Modification records:
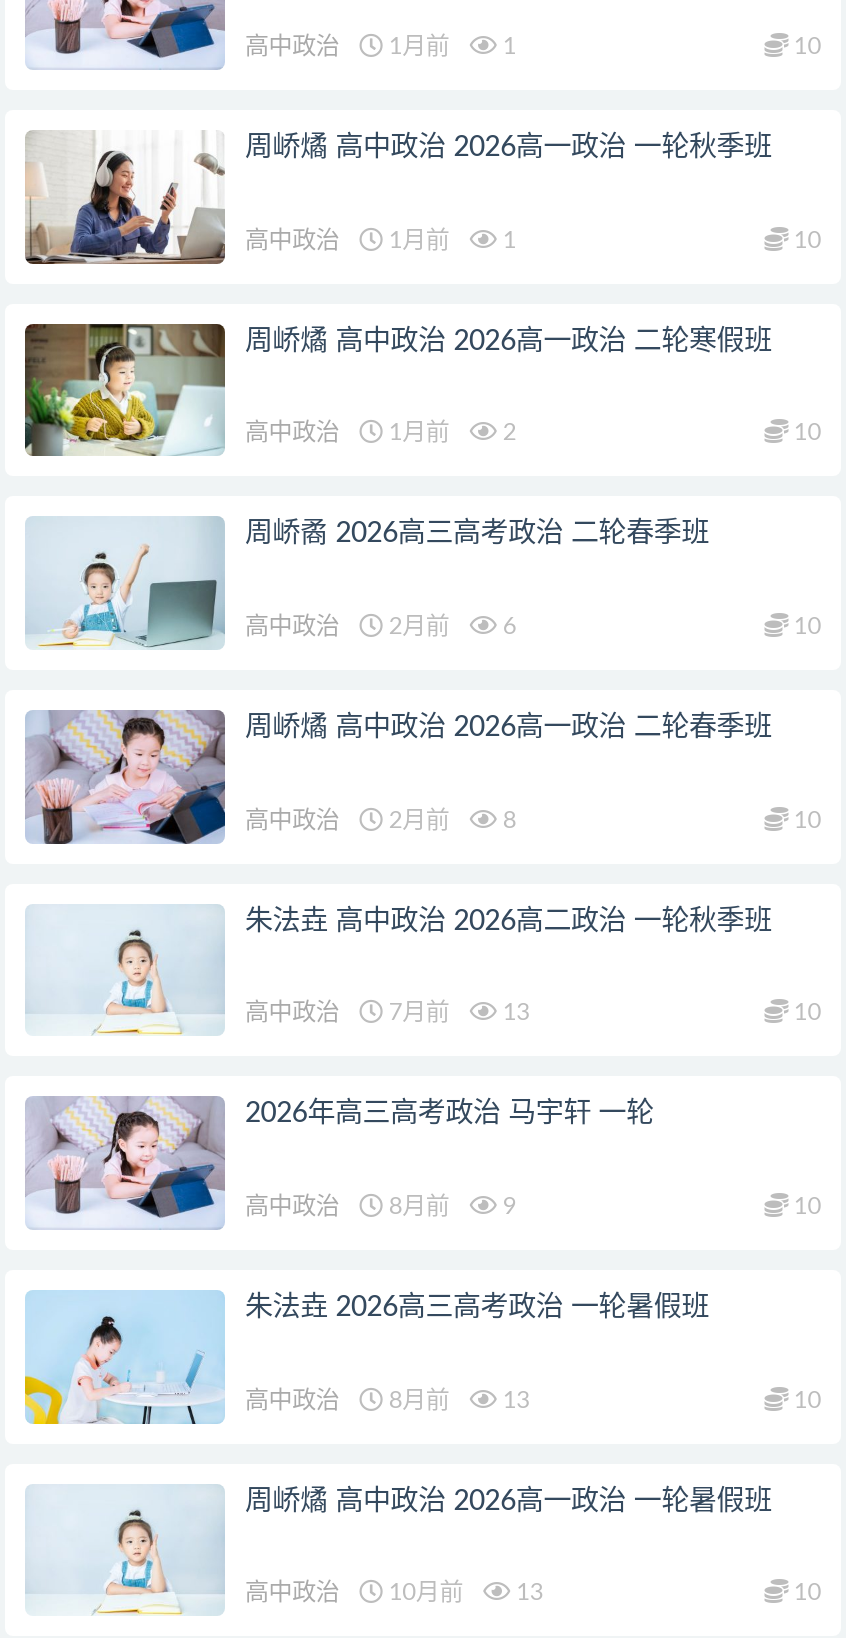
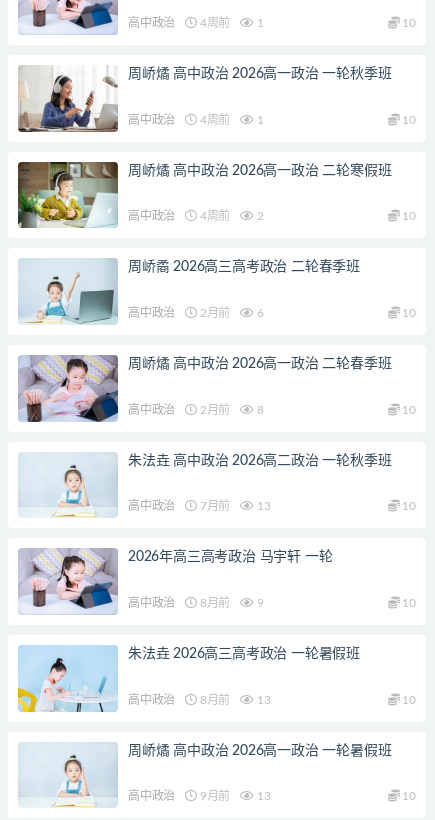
[245,34,516,58] 高中政治 1月前 1 -> [128,17,264,29] 高中政治 4周前 1
[245,227,516,251] 高中政治 1月前 1 -> [128,114,264,126] 高中政治 4周前 1
[245,421,516,445] 高中政治 1月前 2 -> [128,210,264,222] 高中政治 4周前 2
[245,1581,543,1605] 高中政治 10月前 13 -> [128,790,270,802] 高中政治 9月前 13

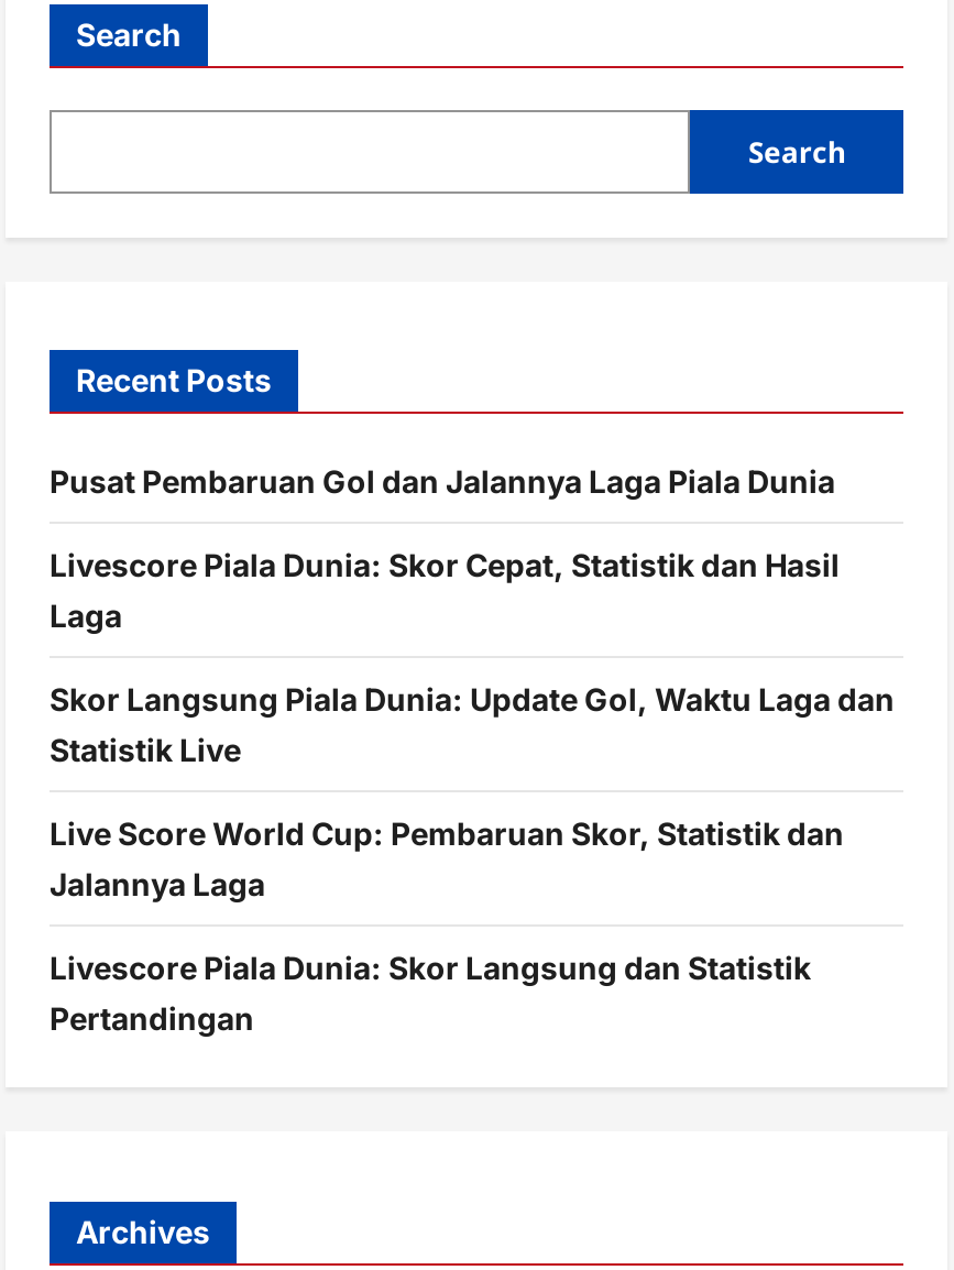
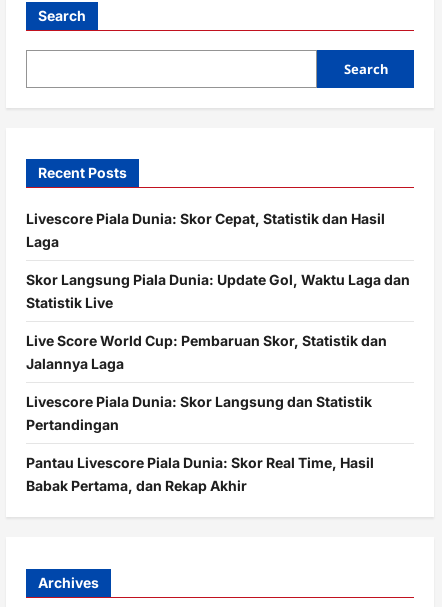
[50,463,835,500] Pusat Pembaruan Gol dan Jalannya Laga Piala Dunia -> none
moved [50,546,895,1037] -> [26,210,410,433]: Livescore Piala Dunia: Skor Cepat, Statistik dan Hasil | Laga | Skor Langsung Piala Dunia: Update Gol, Waktu Laga dan | Statistik Live | Live Score World Cup: Pembaruan Skor, Statistik dan | Jalannya Laga | Livescore Piala Dunia: Skor Langsung dan Statistik | Pertandingan
none -> [26,454,374,494] Pantau Livescore Piala Dunia: Skor Real Time, Hasil | Babak Pertama, dan Rekap Akhir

# Task description:
Word for word, please reproduce each entry above and leave out every picture.

# Answer area:
[245,34,516,58] 高中政治 1月前 1 -> [128,17,264,29] 高中政治 4周前 1
[245,227,516,251] 高中政治 1月前 1 -> [128,114,264,126] 高中政治 4周前 1
[245,421,516,445] 高中政治 1月前 2 -> [128,210,264,222] 高中政治 4周前 2
[245,1581,543,1605] 高中政治 10月前 13 -> [128,790,270,802] 高中政治 9月前 13

[50,463,835,500] Pusat Pembaruan Gol dan Jalannya Laga Piala Dunia -> none
moved [50,546,895,1037] -> [26,210,410,433]: Livescore Piala Dunia: Skor Cepat, Statistik dan Hasil | Laga | Skor Langsung Piala Dunia: Update Gol, Waktu Laga dan | Statistik Live | Live Score World Cup: Pembaruan Skor, Statistik dan | Jalannya Laga | Livescore Piala Dunia: Skor Langsung dan Statistik | Pertandingan
none -> [26,454,374,494] Pantau Livescore Piala Dunia: Skor Real Time, Hasil | Babak Pertama, dan Rekap Akhir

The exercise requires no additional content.